1. Field of the Invention
The present invention relates generally to computing systems and, more specifically, to a technique for offloading compute operations utilizing a low-latency data transmission protocol.
2. Description of the Related Art
Low power design for many consumer electronic products has become increasingly important in recent years. With the proliferation of battery-powered handheld devices, efficient power management is quite important to the success of a particular product or system. Among other things, users of handheld devices are demanding the ability to perform tasks on their device that may require the processing of large or complex compute operations. Examples of such tasks include auto-fix of captured video, stereoscopic image and video processing, computer vision, and computational photography. However, the demand for performing such tasks on a handheld device comes at the cost of reduced battery life.
Specifically, irrespective of the techniques that have been developed to increase performance on handheld devices, such as multi-threading techniques and multi-core techniques, too much power may be consumed by these devices when performing such computationally expensive tasks, which can lead to poor user experiences. Therefore, although a handheld device may have the processing power to perform those types of tasks, it may not be desirable for the handheld device to perform such tasks because of the negative impact on battery life. In fact, many handheld devices are simply not configured with sufficient processing power to perform complex processing tasks like those described above, because, as is well-understood, including such processing power in handheld devices would come at the cost of accelerated battery drain.
As the foregoing illustrates, what is needed in the art is a technique that allows handheld devices to perform compute operations that are more complex without substantially impacting battery life.
One embodiment of the present invention sets forth a method for offloading one or more compute operations to an offload device. The method includes the steps of discovering the offload device in a wireless private area network (WPAN) via a low-latency communications protocol, offloading data to the offload device for performing the one or more compute operations, and receiving from the offload device processed data generated when the one or more compute operations are performed on the offloaded data.
One advantage of the disclosed method is that a handheld device may perform complex operations without substantially impacting battery life. Another advantage of the disclosed method is that a handheld device has more flexibility in terms of the types of applications that can be installed or downloaded and executed using the handheld device.
So that the manner in which the above recited features of the present invention can be understood in detail, a more particular description of the invention, briefly summarized above, may be had by reference to embodiments, some of which are illustrated in the appended drawings. It is to be noted, however, that the appended drawings illustrate only typical embodiments of this invention and are therefore not to be considered limiting of its scope, for the invention may admit to other equally effective embodiments.

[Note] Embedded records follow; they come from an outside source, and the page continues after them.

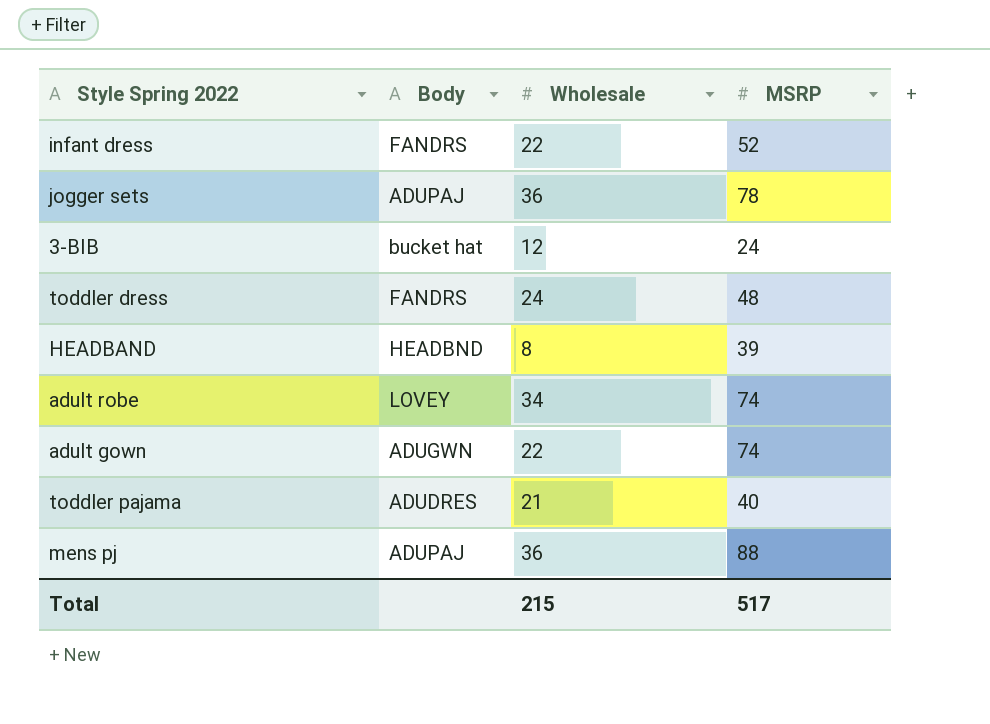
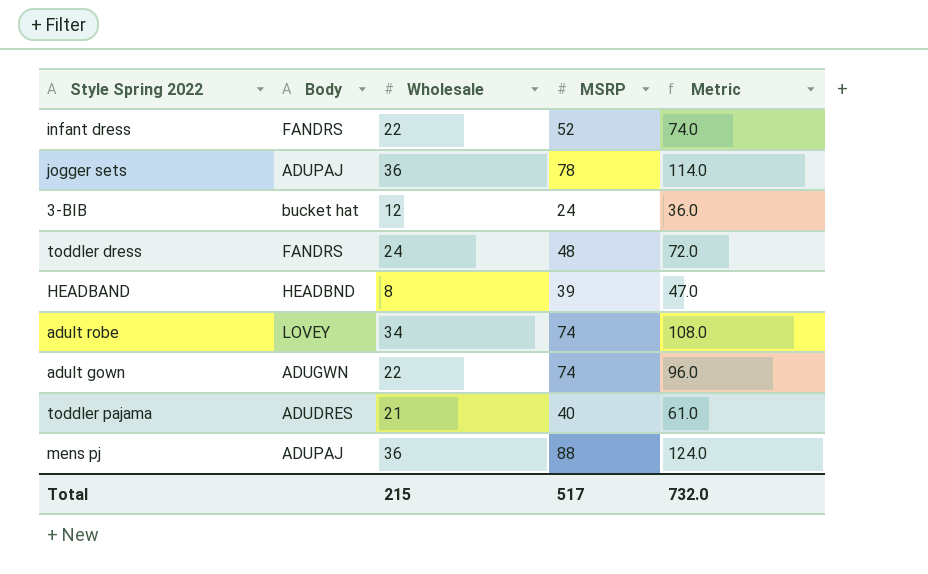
column Metric | formula: none -> [Wholesale] + [MSRP]

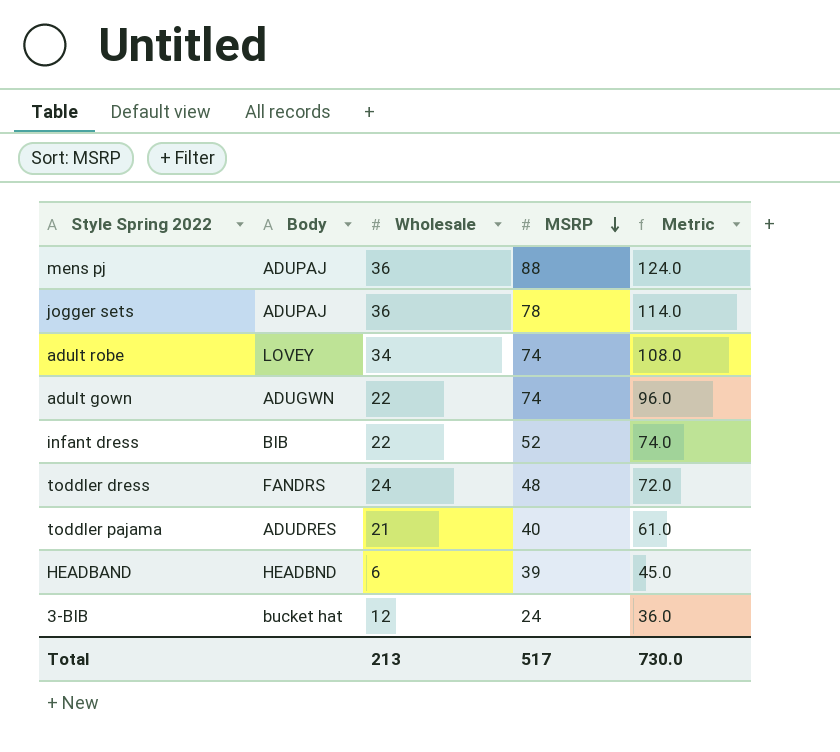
row order: none -> MSRP descending
infant dress | Body: FANDRS -> BIB
HEADBAND | Wholesale: 8 -> 6
HEADBAND | Metric: 47.0 -> 45.0
Total | Wholesale: 215 -> 213
Total | Metric: 732.0 -> 730.0

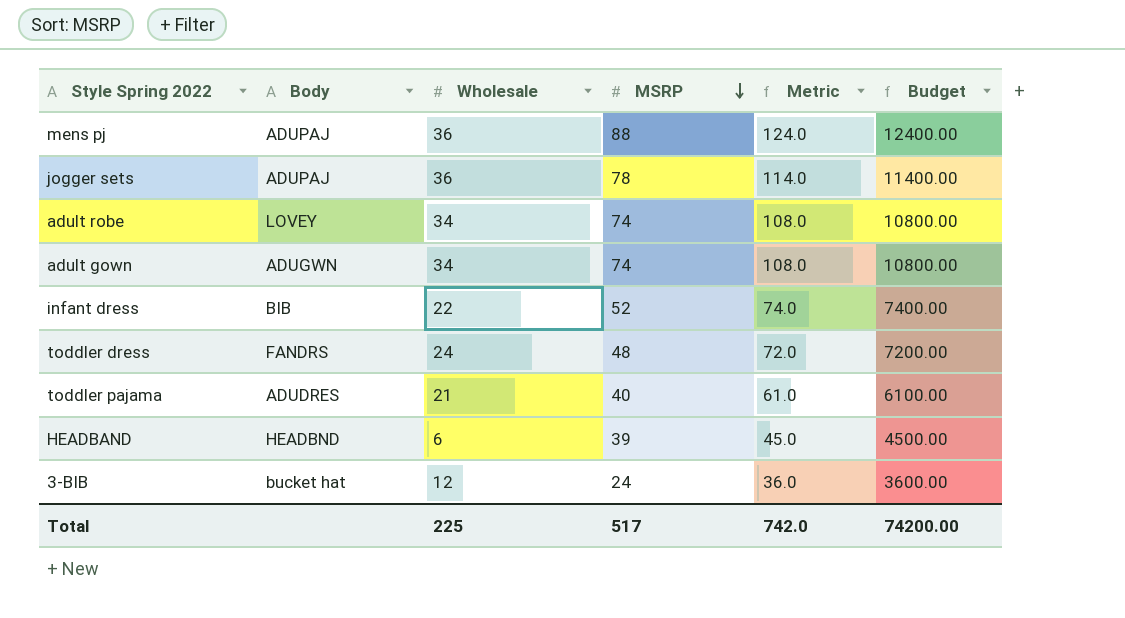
column Budget | formula: none -> [Metric] * 100
adult gown | Wholesale: 22 -> 34
adult gown | Metric: 96.0 -> 108.0
Total | Wholesale: 213 -> 225
Total | Metric: 730.0 -> 742.0

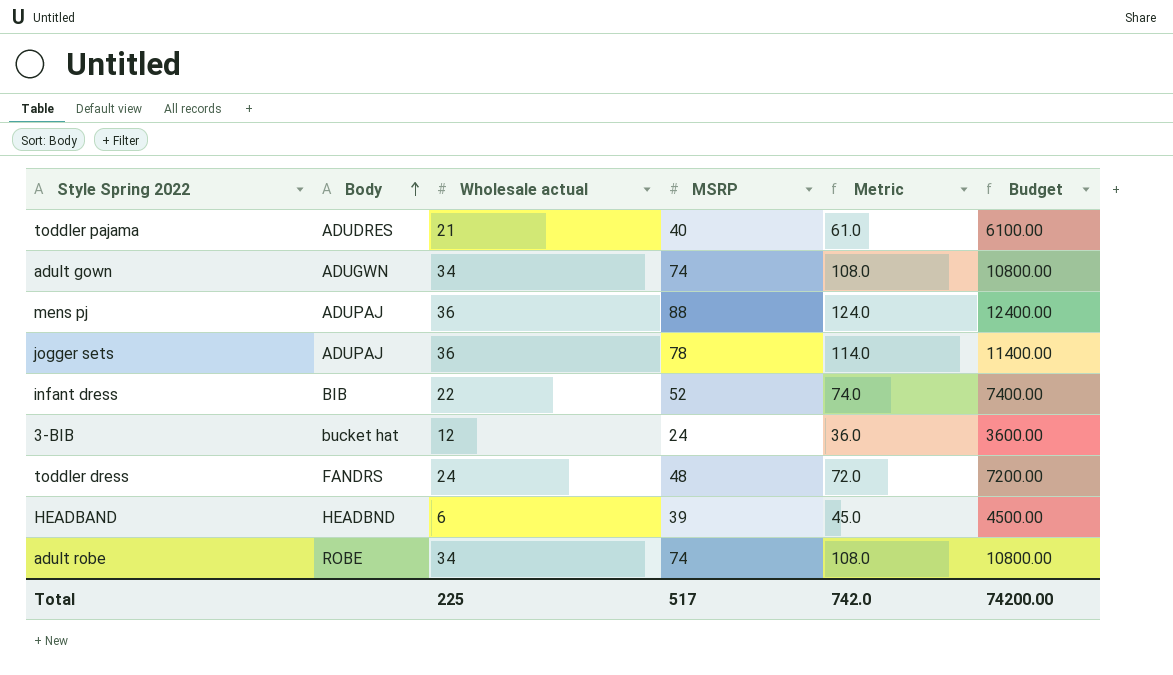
row order: MSRP descending -> Body ascending
column name: Wholesale -> Wholesale actual
adult robe | Body: LOVEY -> ROBE

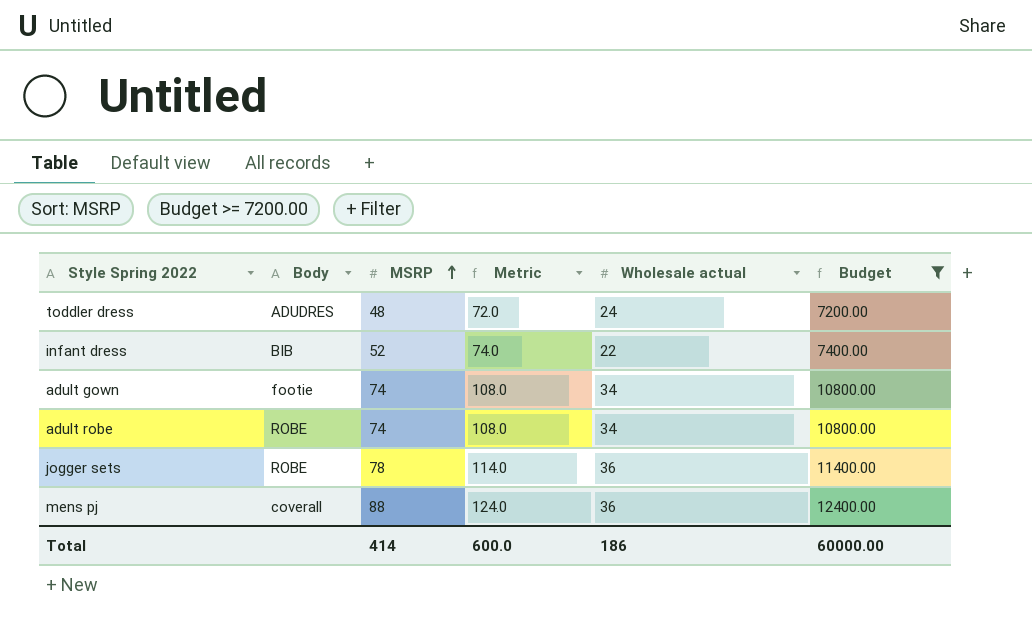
filter: none -> Budget >= 7200.00
row order: Body ascending -> MSRP ascending
column Wholesale actual | position: 3 -> 5
toddler dress | Body: FANDRS -> ADUDRES
adult gown | Body: ADUGWN -> footie
jogger sets | Body: ADUPAJ -> ROBE
mens pj | Body: ADUPAJ -> coverall
Total | MSRP: 517 -> 414
Total | Metric: 742.0 -> 600.0
Total | Wholesale actual: 225 -> 186
Total | Budget: 74200.00 -> 60000.00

In the following description, numerous specific details are set forth to provide a more thorough understanding of the present invention. However, it will be apparent to one of skill in the art that the present invention may be practiced without one or more of these specific details.
Wi-Fi Direct is a standard that allows Wi-Fi devices to connect and communicate with each other without the need for a wireless access point. Therefore, handheld devices 102 and device 106 may communicate directly, or peer-to-peer (P2P), through the Wi-Fi Direct protocol. In one embodiment, WPAN 100 is configured such that the handheld devices 102 may offload certain classes of compute operations to the offload device 106 by utilizing Wi-Fi Direct. Examples of tasks involving such compute operations include auto-fix of captured video, stereoscopic image and video processing, computer vision, and computational photography. Compared to devices communicating in a WPAN via a wireless access point, Wi-Fi Direct provides higher throughput for devices within close range, allowing for the transmission of greater amounts of data. In addition, with the ability to communicate directly between a handheld device 102 and the offload device 106, the amount of time required to offload a compute operation from the handheld device 102 to the offload device 106 and receive the processed results back from the offload device 106 may be within the processing times tolerated by many applications. Therefore, a handheld device 102 may offload compute operations suited for real-time computing offload scenarios, such as real-time processing of photos and videos captured using handheld device 102.

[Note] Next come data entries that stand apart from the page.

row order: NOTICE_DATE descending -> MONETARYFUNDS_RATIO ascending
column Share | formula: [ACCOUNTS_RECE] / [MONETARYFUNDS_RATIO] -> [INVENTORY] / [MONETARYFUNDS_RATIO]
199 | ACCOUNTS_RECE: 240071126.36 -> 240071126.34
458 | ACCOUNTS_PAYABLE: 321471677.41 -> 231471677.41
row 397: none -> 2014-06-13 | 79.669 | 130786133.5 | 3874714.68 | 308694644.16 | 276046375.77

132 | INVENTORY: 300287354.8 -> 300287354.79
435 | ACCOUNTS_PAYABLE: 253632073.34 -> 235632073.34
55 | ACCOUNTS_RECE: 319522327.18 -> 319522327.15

Although Wi-Fi Direct has been illustrated as an appropriate protocol for exchanging communications between the handheld devices 102 and the offload device 106, any protocol that encourages low-latency data transmissions may be utilized. In addition, a combination of low-latency communications protocols may be used for exchanging data and information between the handheld devices 102 and the offload device 106. For example, real-time transport protocol (RTP) may be used in conjunction with Wi-Fi Direct for streaming data between a handheld device 102 and the offload device 106. Using RTP in conjunction with Wi-Fi Direct may be used in situations where the compute operations involve the processing of video or audio data (e.g., the data and the resulting processed data would be streamed).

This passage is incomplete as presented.